» **What you have to do**: Could you copy every line of the data that contains "Sumagna"?
--- Task data ---
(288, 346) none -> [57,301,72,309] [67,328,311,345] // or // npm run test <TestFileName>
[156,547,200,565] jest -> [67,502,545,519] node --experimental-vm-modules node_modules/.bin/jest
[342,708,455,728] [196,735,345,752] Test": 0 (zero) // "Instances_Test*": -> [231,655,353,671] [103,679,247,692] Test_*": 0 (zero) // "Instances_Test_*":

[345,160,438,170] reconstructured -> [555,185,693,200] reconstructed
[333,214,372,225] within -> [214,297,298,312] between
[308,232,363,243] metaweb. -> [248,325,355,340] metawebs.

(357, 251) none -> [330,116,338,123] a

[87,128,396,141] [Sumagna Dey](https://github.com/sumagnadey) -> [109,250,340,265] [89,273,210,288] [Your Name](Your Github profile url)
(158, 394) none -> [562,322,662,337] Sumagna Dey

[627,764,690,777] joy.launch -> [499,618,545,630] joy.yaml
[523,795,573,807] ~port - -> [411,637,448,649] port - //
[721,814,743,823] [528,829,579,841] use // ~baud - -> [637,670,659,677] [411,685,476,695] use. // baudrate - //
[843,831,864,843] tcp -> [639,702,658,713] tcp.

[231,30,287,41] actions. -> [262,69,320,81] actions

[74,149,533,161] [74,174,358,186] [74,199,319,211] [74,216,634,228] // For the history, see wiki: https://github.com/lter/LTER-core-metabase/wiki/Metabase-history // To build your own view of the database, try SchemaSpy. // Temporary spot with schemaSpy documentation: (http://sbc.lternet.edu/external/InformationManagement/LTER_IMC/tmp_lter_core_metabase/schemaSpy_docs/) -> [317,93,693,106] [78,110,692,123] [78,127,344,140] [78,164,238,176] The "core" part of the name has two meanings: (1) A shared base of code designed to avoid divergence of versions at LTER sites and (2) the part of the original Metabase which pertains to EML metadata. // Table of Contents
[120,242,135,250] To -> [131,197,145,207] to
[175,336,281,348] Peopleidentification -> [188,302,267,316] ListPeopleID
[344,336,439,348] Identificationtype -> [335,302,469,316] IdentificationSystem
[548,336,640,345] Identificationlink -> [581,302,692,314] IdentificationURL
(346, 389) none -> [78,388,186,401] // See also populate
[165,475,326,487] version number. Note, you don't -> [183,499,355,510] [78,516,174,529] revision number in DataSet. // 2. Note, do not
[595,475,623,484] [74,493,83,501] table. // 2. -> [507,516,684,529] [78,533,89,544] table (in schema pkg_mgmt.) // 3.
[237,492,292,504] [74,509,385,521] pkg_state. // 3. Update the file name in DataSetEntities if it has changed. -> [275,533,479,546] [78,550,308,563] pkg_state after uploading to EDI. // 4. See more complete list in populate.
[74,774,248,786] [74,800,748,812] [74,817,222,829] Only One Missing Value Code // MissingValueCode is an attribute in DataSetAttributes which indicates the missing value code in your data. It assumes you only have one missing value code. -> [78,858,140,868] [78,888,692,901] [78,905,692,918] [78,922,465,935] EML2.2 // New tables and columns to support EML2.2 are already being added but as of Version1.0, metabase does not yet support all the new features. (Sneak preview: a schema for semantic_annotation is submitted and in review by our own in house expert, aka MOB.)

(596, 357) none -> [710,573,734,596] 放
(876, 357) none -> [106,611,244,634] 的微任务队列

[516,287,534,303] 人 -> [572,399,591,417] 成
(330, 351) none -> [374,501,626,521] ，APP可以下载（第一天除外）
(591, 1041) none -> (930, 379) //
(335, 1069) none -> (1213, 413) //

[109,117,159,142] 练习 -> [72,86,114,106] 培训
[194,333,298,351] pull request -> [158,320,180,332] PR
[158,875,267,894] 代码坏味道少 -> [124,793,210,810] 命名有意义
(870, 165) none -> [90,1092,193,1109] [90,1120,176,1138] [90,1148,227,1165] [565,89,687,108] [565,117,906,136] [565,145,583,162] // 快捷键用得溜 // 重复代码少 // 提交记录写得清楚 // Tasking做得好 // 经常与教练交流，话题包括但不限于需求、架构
---
» **Exercise solution**:
[87,128,396,141] [Sumagna Dey](https://github.com/sumagnadey) -> [109,250,340,265] [89,273,210,288] [Your Name](Your Github profile url)
(158, 394) none -> [562,322,662,337] Sumagna Dey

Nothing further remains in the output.